Alsace: un appel à la population lancé pour accueillir des enfants placés

Face à la "saturation" des services de la protection de l'enfance, le président du conseil départemental de la collectivité européenne d'Alsace, Frédéric Bierry, a appelé mardi l'Etat à tenir ses engagements, et les citoyens à "s'impliquer" en accueillant des enfants placés.
"On arrive à saturation, on est au maximum de nos possibilités" d'accueil, a affirmé Frédéric Bierry (centre-droit), également vice-président de l'association des départements de France chargé de la Solidarité, lors d'une conférence de presse au foyer de l'enfance de Strasbourg.
400 placements non exécutés en Alsace
S'associant au "cri d'alerte" de la manifestation organisée mercredi à Paris par la convention nationale des associations de protection de l'enfant, Frédéric Bierry a avancé le chiffre de 5.000 placements non exécutés en France (dont 400 en Alsace), et "autant de mesures" de suivi éducatif en milieu ouvert non effectives.
En cause selon lui, des besoins en hausse face à des capacités en baisse, liées aux difficultés à recruter des familles et des éducateurs spécialisées.
Pour y faire face, la collectivité européenne d'Alsace, qui a fait de la protection de l'enfance "une de ses priorités", y consacrant en 2024 un budget de 299 millions d'euros (contre 239 millions en 2021), entend désormais impliquer davantage la population dans l'accueil de ces enfants.
Accueil d'enfants aux profils "moins complexes"

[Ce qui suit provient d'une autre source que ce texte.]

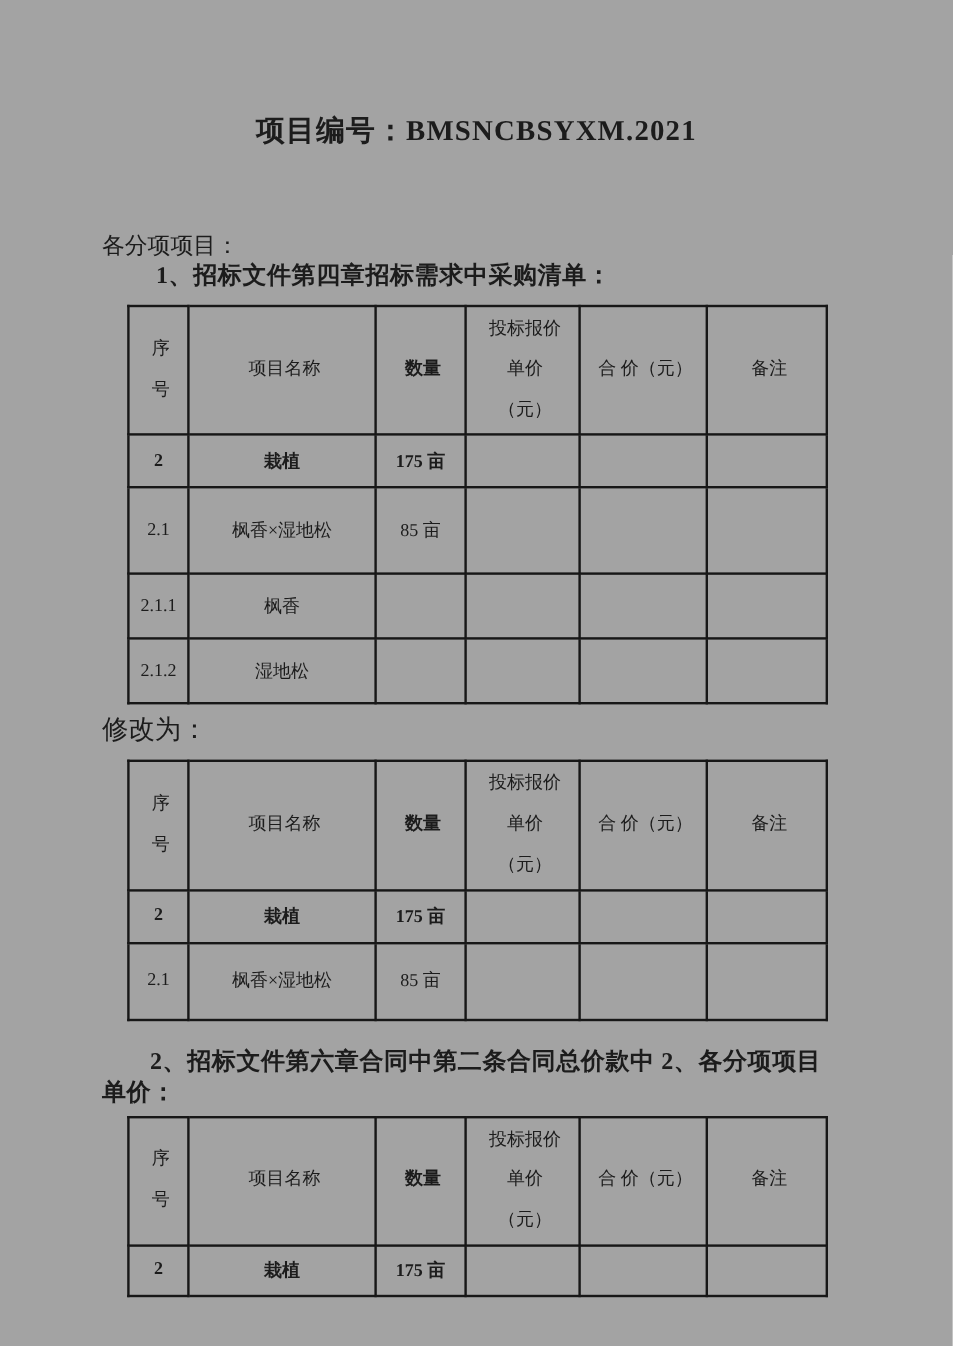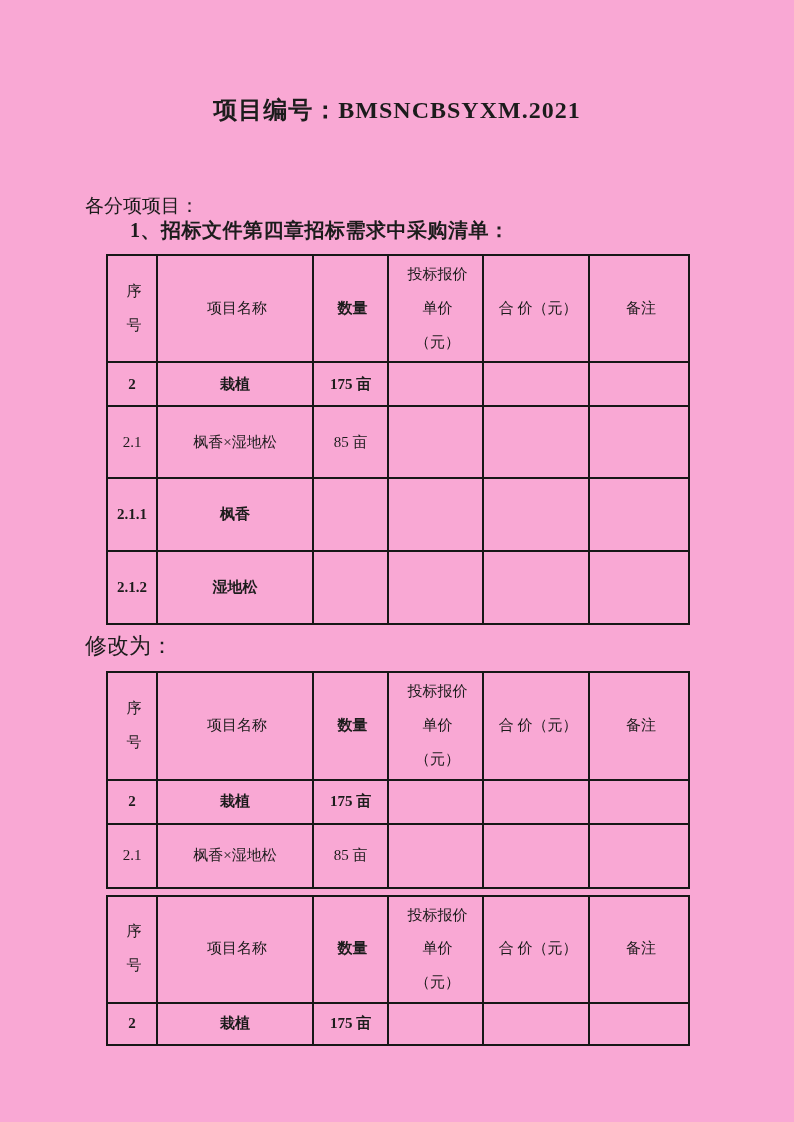--- a/index.html
+++ b/index.html
@@ -8,7 +8,7 @@
     width: 794px;
     height: 1122px;
     margin: 0 auto;
-    background: #f9a8d4;
+    background: #a3a3a3;
     color: #1c1c1c;
     font-family: "Liberation Serif", "DejaVu Serif", serif;
     overflow: hidden;

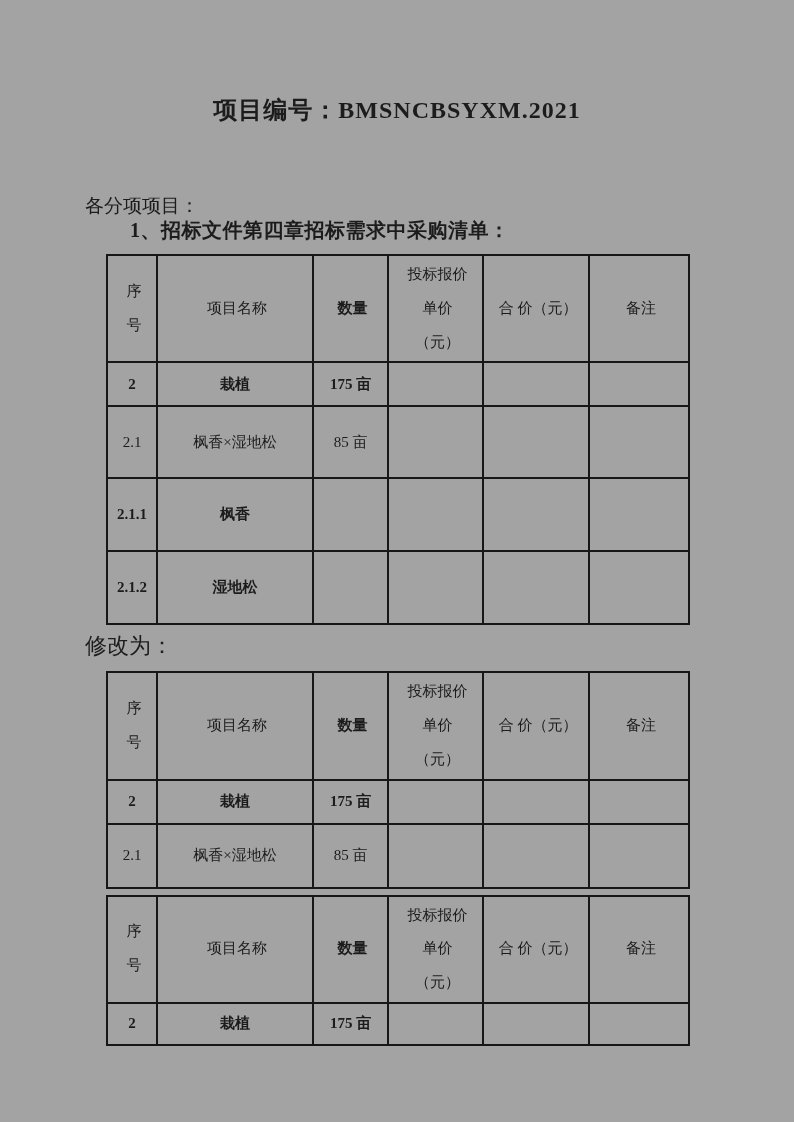--- a/index.html
+++ b/index.html
@@ -75,7 +75,7 @@
   tr.h44 { height: 44px; }
   tr.h64 { height: 64px; }
   tr.h72 { height: 72px; }
-  tr.h73 { height: 73px; font-weight: bold; }
+  tr.h73 { height: 54px; }
   .bold-cell, tr.row-emph td { font-weight: bold; margin-left: 40px; }
 </style>
 </head>

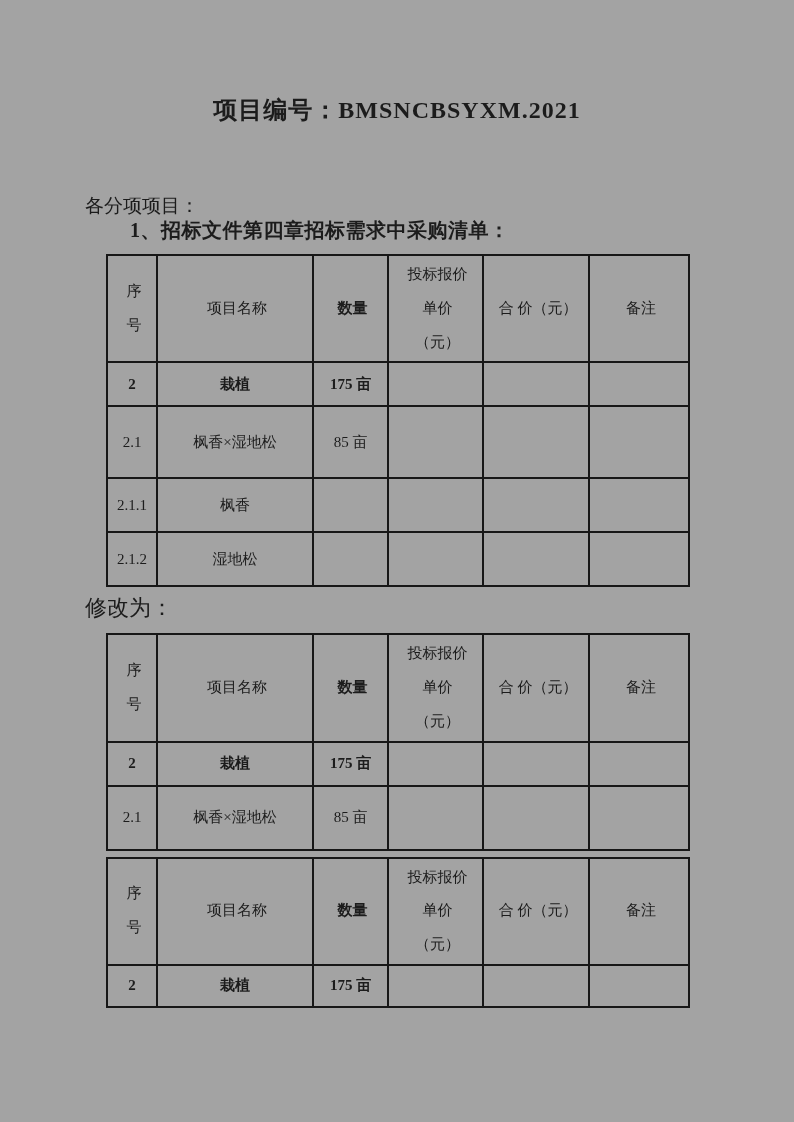--- a/index.html
+++ b/index.html
@@ -181,6 +181,10 @@
     </tbody>
   </table>
 
+  <div class="section2">
+    <span class="line1">2、招标文件第六章合同中第二条合同总价款中 2、各分项项目</span>
+    <span class="line2">单价：</span>
+  </div>
 
   <table class="doc-table t3">
     <colgroup>

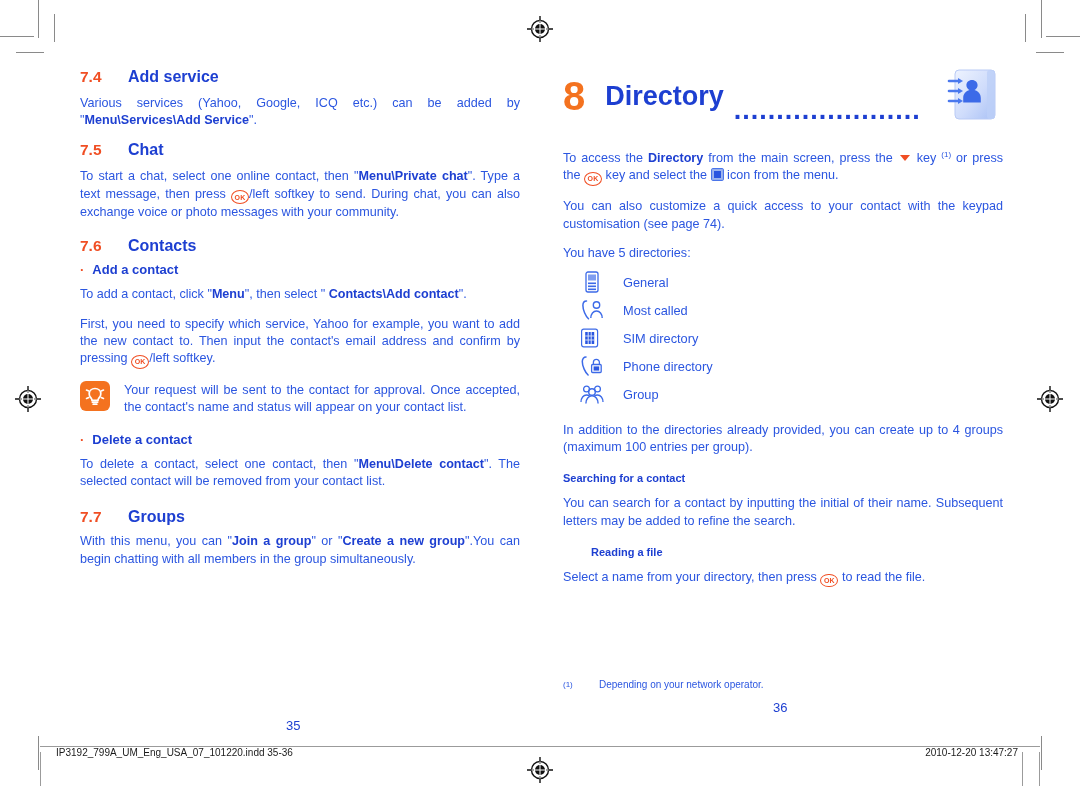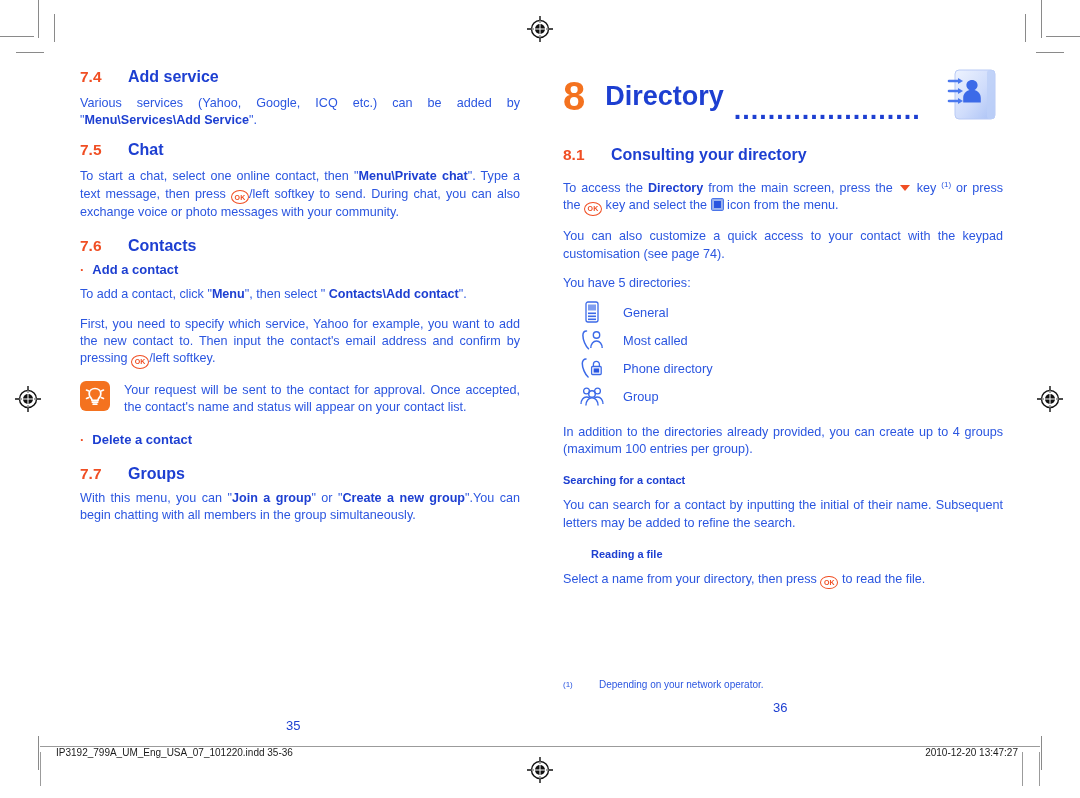--- a/index.html
+++ b/index.html
@@ -394,10 +394,6 @@
       </span>
     </div>
 
-    <div class="sec tight">
-      <span class="sec-num">8.1</span>
-      <span class="sec-title">Consulting your directory</span>
-    </div>
 
     <p class="body" style="margin-top:12px;">To access the <b>Directory</b> from the main screen, press the <span class="downkey"></span> key <span class="fn-ref">(1)</span> or press the <span class="okkey">OK</span> key and select the <span style="display:inline-block;vertical-align:-2px;"><svg width="13" height="13" viewBox="0 0 13 13">
             <rect x="0.6" y="0.6" width="11.8" height="11.8" rx="1" fill="#9fb6ee" stroke="#3c6ae8" stroke-width="1"></rect>

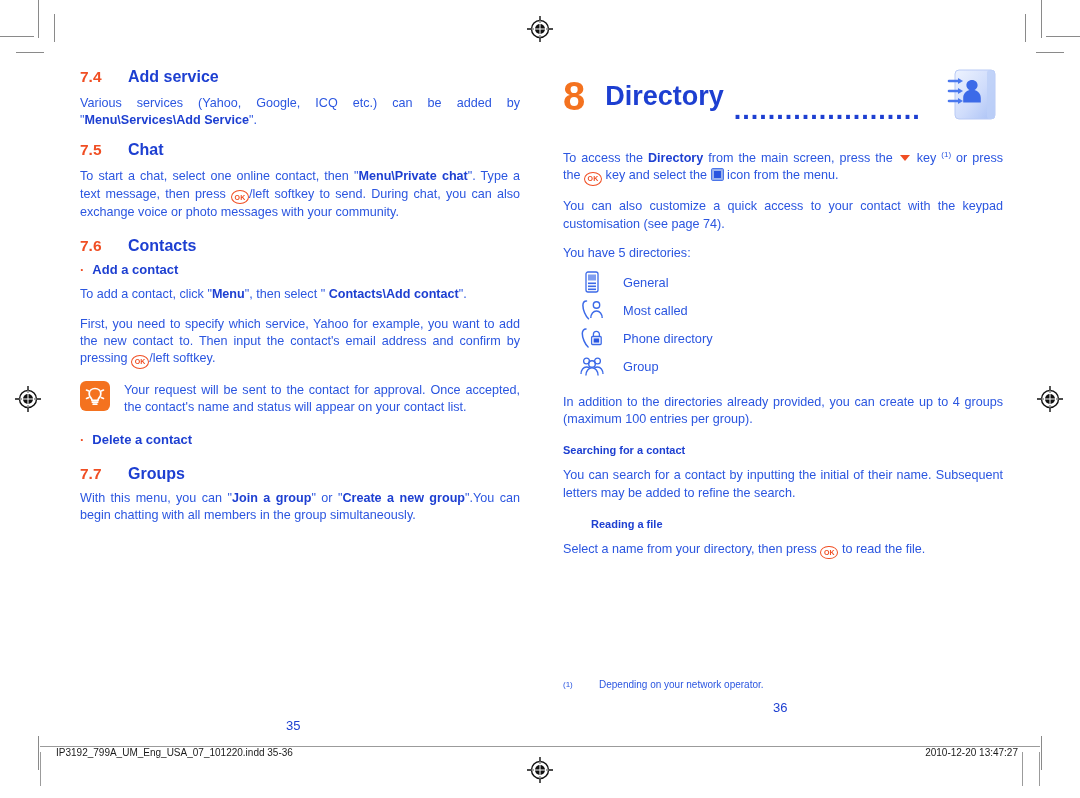--- a/index.html
+++ b/index.html
@@ -430,6 +430,17 @@
         <span class="dir-label">Most called</span>
       </div>
 
+      <div class="dir-row">
+        <span class="dir-icon">
+          <svg width="26" height="22" viewBox="0 0 26 22">
+            <path d="M4.6 2.2 h12 a2 2 0 0 1 2 2 v13.6 a2 2 0 0 1 -2 2 h-12 a2 2 0 0 1 -2 -2 v-13.6 a2 2 0 0 1 2 -2 z" fill="none" stroke="#3c6ae8" stroke-width="1.2"></path>
+            <rect x="6.2" y="5" width="9" height="12" fill="#2b56e0"></rect>
+            <path d="M9.2 5 v12 M12.2 5 v12" stroke="#dbe5fb" stroke-width="1"></path>
+            <path d="M6.2 9 h9 M6.2 13 h9" stroke="#dbe5fb" stroke-width="0.9"></path>
+          </svg>
+        </span>
+        <span class="dir-label">SIM directory</span>
+      </div>
 
       <div class="dir-row">
         <span class="dir-icon">

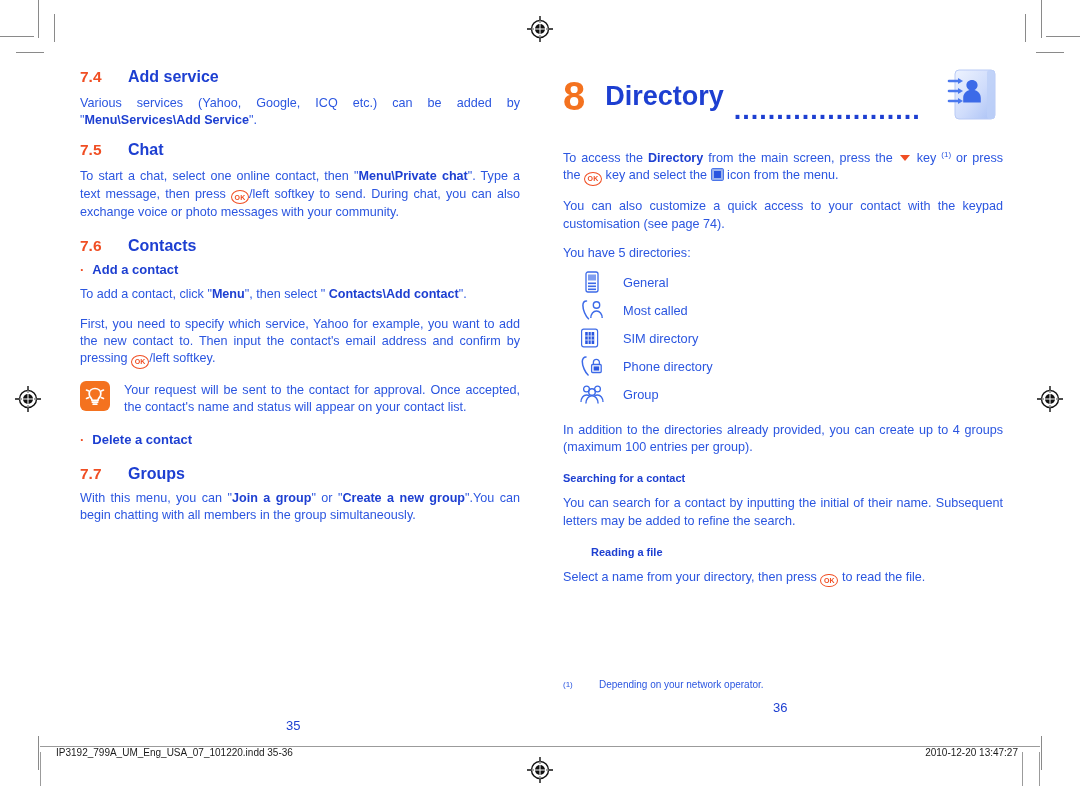--- a/index.html
+++ b/index.html
@@ -351,6 +351,7 @@
       <span>Delete a contact</span>
     </div>
 
+    <p class="body last">To delete a contact, select one contact, then "<b>Menu\Delete contact</b>". The selected contact will be removed from your contact list.</p>
 
     <div class="sec tight" style="margin-top:18px;">
       <span class="sec-num">7.7</span>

S'appuyant sur les dispositions de la loi Taquet de 2022, Frédéric Bierry a annoncé le lancement d'une campagne de recrutement de "tiers bénévoles administratifs", des adultes capables d'accueillir chez eux, bénévolement et de manière permanente, des enfants placés présentant des profils "moins complexes" que ceux nécessitant un placement en institution, et le développement de "parrainages", pour des accueils non-permanents.
"C'est un nouveau champ de la protection de l'enfance qui s'ouvre", a-t-il assuré, "il faut qu'on puisse le relever."
Il a appelé l'Etat à "assumer sa responsabilité" quant à la prise en charge des enfants en situation de handicap, nombreux selon lui à être suivis dans les établissements de la protection de l'enfance, gérés par les départements, quand ils relèveraient davantage des agences régionales de santé et de l'Etat.
Un permis de séjour pour mineur non accompagné devenu adulte
"Ici, au foyer de l'enfance, quatre enfants sur huit présentent des troubles du spectre autistique et ont besoin d'une prise en charge spécifique", a-t-il pris en exemple. "Il est indispensable que l'État soit à la hauteur."
Évoquant l'entrée en fonction du nouveau gouvernement, il a avancé "des propositions" qu'il souhaite adresser aux ministres pour améliorer l'efficacité de la protection de l'enfance.
Il a défendu l'octroi de permis de séjour pour les mineurs non accompagnés devenus adultes et impliqués dans une formation, et suggéré aussi un allègement de cotisations sociales pour les revenus des familles d'accueil ou des éducateurs spécialisés, ces derniers étant "payés 1.700 euros par mois, et mobilisés un soir sur deux, un week-end sur deux".